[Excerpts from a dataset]
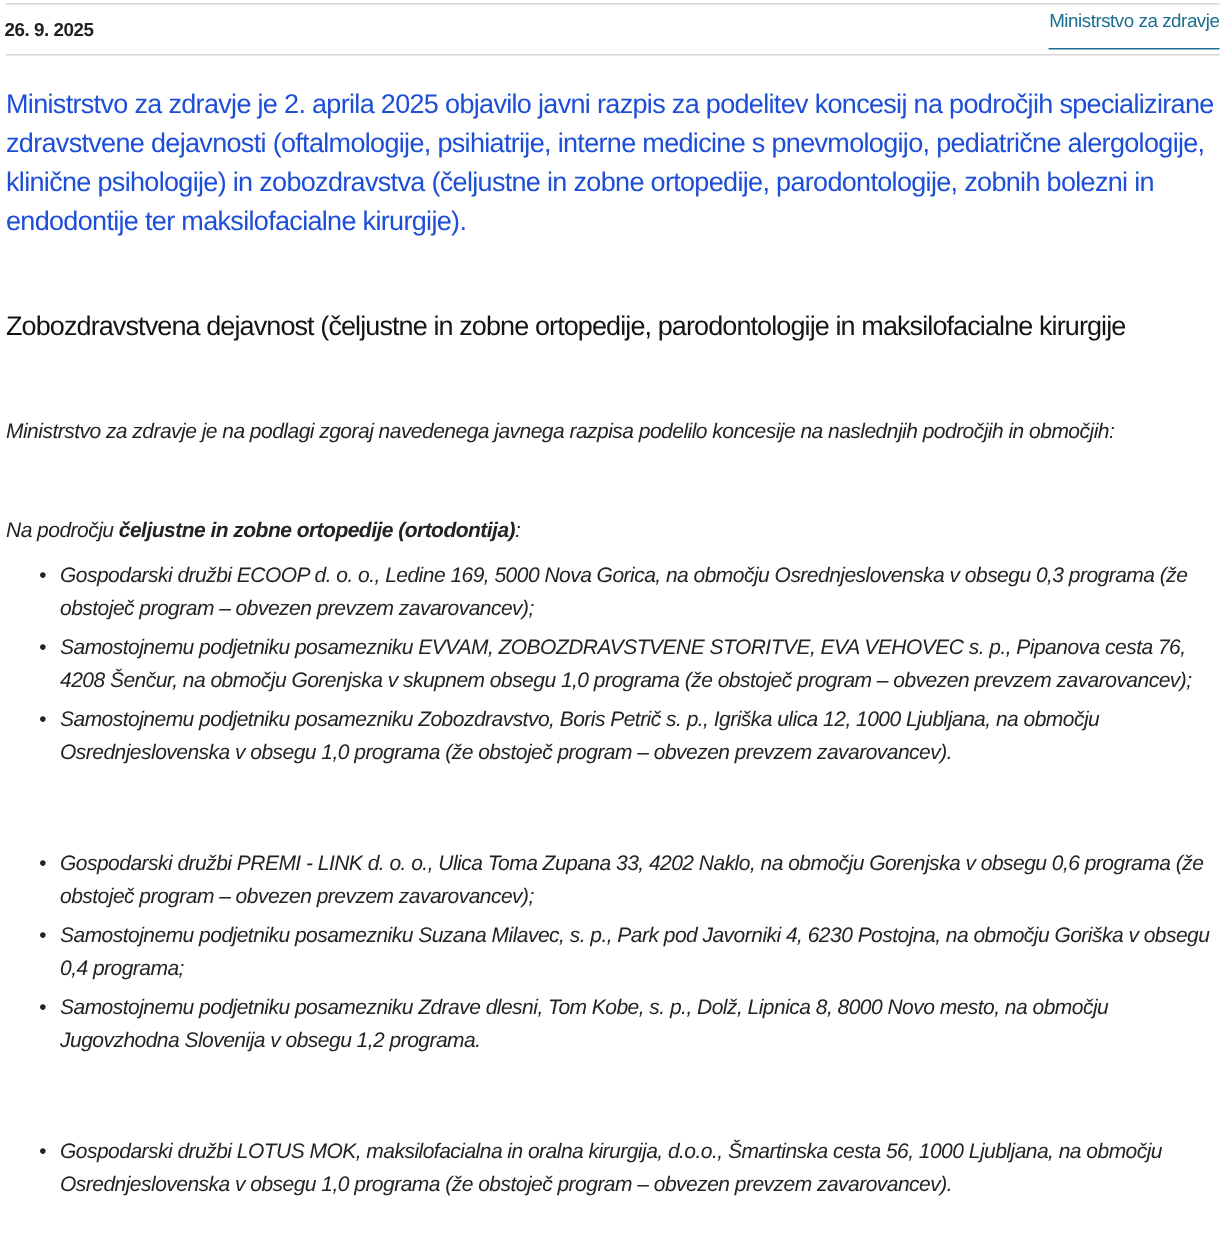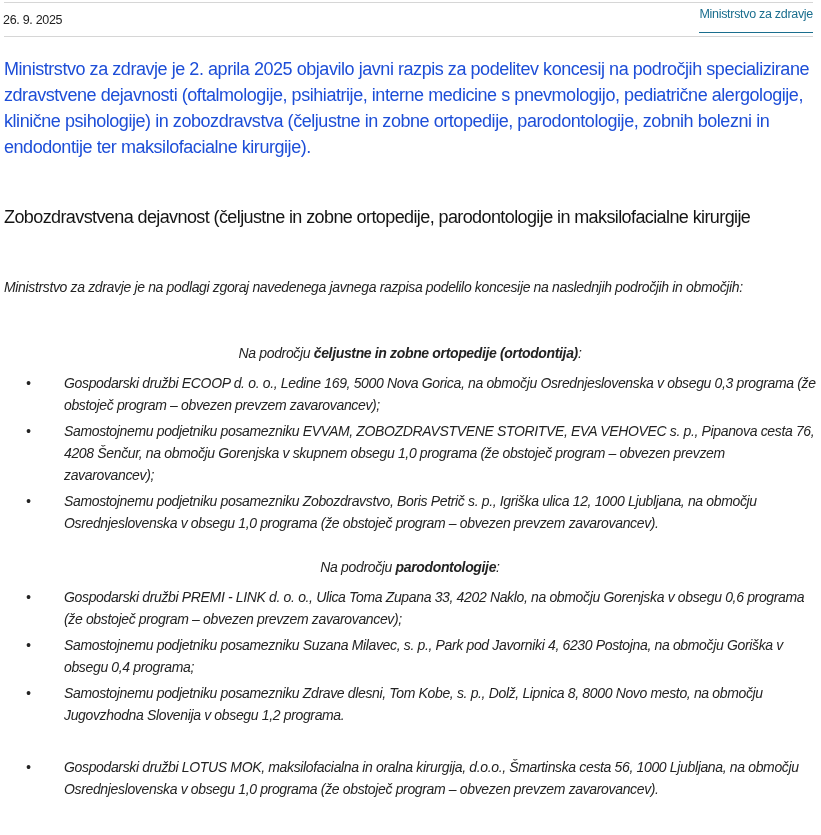--- a/index.html
+++ b/index.html
@@ -24,20 +24,21 @@
       border-bottom: 1px solid #d6d6d6;
       display: flex;
       align-items: center;
       justify-content: space-between;
       font-size: 12.5px;
       letter-spacing: -0.3px;
     }
     .meta-date {
       color: #222222;
       margin-left: -1px;
+      font-weight: bold;
     }
     .meta-link {
       color: #1a6e8e;
       text-decoration: none;
       border-bottom: 1px solid #1a6e8e;
       line-height: 14px;
       padding-bottom: 11px;
       margin-right: 0px;
       cursor: pointer;
     }
@@ -78,42 +79,40 @@
       width: 800px;
       margin: 0;
     }
     .group {
       position: absolute;
       left: 4px;
       width: 812px;
     }
     .group p {
       margin: 0;
-      text-align: center;
     }
     .group ul {
       margin: 8px 0 0 0;
       padding: 0 0 0 36px;
       list-style: none;
     }
     .group li {
       position: relative;
       margin: 0 0 4px 0;
       padding: 0;
     }
     .group li .bullet {
       position: absolute;
       left: -14px;
       top: 0;
       font-size: 14px;
       line-height: 22px;
     }
     .group li .item-text {
       display: block;
-      margin-left: 24px;
     }
     .g1 { top: 342px; }
     .g2 { top: 556px; }
     .g3 { top: 748px; }
     strong { font-weight: bold; }
   </style>
 </head>
 <body>
 
 <div class="meta-bar">
@@ -141,23 +140,20 @@
       <span class="item-text">Samostojnemu podjetniku posamezniku EVVAM, ZOBOZDRAVSTVENE STORITVE, EVA VEHOVEC s. p., Pipanova cesta 76, 4208 Šenčur, na območju Gorenjska v skupnem obsegu 1,0 programa (že obstoječ program – obvezen prevzem zavarovancev);</span>
     </li>
     <li>
       <span class="bullet">•</span>
       <span class="item-text">Samostojnemu podjetniku posamezniku Zobozdravstvo, Boris Petrič s. p., Igriška ulica 12, 1000 Ljubljana, na območju Osrednjeslovenska v obsegu 1,0 programa (že obstoječ program – obvezen prevzem zavarovancev).</span>
     </li>
   </ul>
 </div>
 
 <div class="group g2 body-text">
-  <p>
-    <span>Na področju </span><strong>parodontologije</strong><span>:</span>
-  </p>
   <ul>
     <li>
       <span class="bullet">•</span>
       <span class="item-text">Gospodarski družbi PREMI - LINK d. o. o., Ulica Toma Zupana 33, 4202 Naklo, na območju Gorenjska v obsegu 0,6 programa (že obstoječ program – obvezen prevzem zavarovancev);</span>
     </li>
     <li>
       <span class="bullet">•</span>
       <span class="item-text">Samostojnemu podjetniku posamezniku Suzana Milavec, s. p., Park pod Javorniki 4, 6230 Postojna, na območju Goriška v obsegu 0,4 programa;</span>
     </li>
     <li>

◆ **What the task requires**: Write every record out again exactly; no pictures belong in the copy.

◆ **Task answer**:
--- a/index.html
+++ b/index.html
@@ -24,20 +24,21 @@
       border-bottom: 1px solid #d6d6d6;
       display: flex;
       align-items: center;
       justify-content: space-between;
       font-size: 12.5px;
       letter-spacing: -0.3px;
     }
     .meta-date {
       color: #222222;
       margin-left: -1px;
+      font-weight: bold;
     }
     .meta-link {
       color: #1a6e8e;
       text-decoration: none;
       border-bottom: 1px solid #1a6e8e;
       line-height: 14px;
       padding-bottom: 11px;
       margin-right: 0px;
       cursor: pointer;
     }
@@ -78,42 +79,40 @@
       width: 800px;
       margin: 0;
     }
     .group {
       position: absolute;
       left: 4px;
       width: 812px;
     }
     .group p {
       margin: 0;
-      text-align: center;
     }
     .group ul {
       margin: 8px 0 0 0;
       padding: 0 0 0 36px;
       list-style: none;
     }
     .group li {
       position: relative;
       margin: 0 0 4px 0;
       padding: 0;
     }
     .group li .bullet {
       position: absolute;
       left: -14px;
       top: 0;
       font-size: 14px;
       line-height: 22px;
     }
     .group li .item-text {
       display: block;
-      margin-left: 24px;
     }
     .g1 { top: 342px; }
     .g2 { top: 556px; }
     .g3 { top: 748px; }
     strong { font-weight: bold; }
   </style>
 </head>
 <body>
 
 <div class="meta-bar">
@@ -141,23 +140,20 @@
       <span class="item-text">Samostojnemu podjetniku posamezniku EVVAM, ZOBOZDRAVSTVENE STORITVE, EVA VEHOVEC s. p., Pipanova cesta 76, 4208 Šenčur, na območju Gorenjska v skupnem obsegu 1,0 programa (že obstoječ program – obvezen prevzem zavarovancev);</span>
     </li>
     <li>
       <span class="bullet">•</span>
       <span class="item-text">Samostojnemu podjetniku posamezniku Zobozdravstvo, Boris Petrič s. p., Igriška ulica 12, 1000 Ljubljana, na območju Osrednjeslovenska v obsegu 1,0 programa (že obstoječ program – obvezen prevzem zavarovancev).</span>
     </li>
   </ul>
 </div>
 
 <div class="group g2 body-text">
-  <p>
-    <span>Na področju </span><strong>parodontologije</strong><span>:</span>
-  </p>
   <ul>
     <li>
       <span class="bullet">•</span>
       <span class="item-text">Gospodarski družbi PREMI - LINK d. o. o., Ulica Toma Zupana 33, 4202 Naklo, na območju Gorenjska v obsegu 0,6 programa (že obstoječ program – obvezen prevzem zavarovancev);</span>
     </li>
     <li>
       <span class="bullet">•</span>
       <span class="item-text">Samostojnemu podjetniku posamezniku Suzana Milavec, s. p., Park pod Javorniki 4, 6230 Postojna, na območju Goriška v obsegu 0,4 programa;</span>
     </li>
     <li>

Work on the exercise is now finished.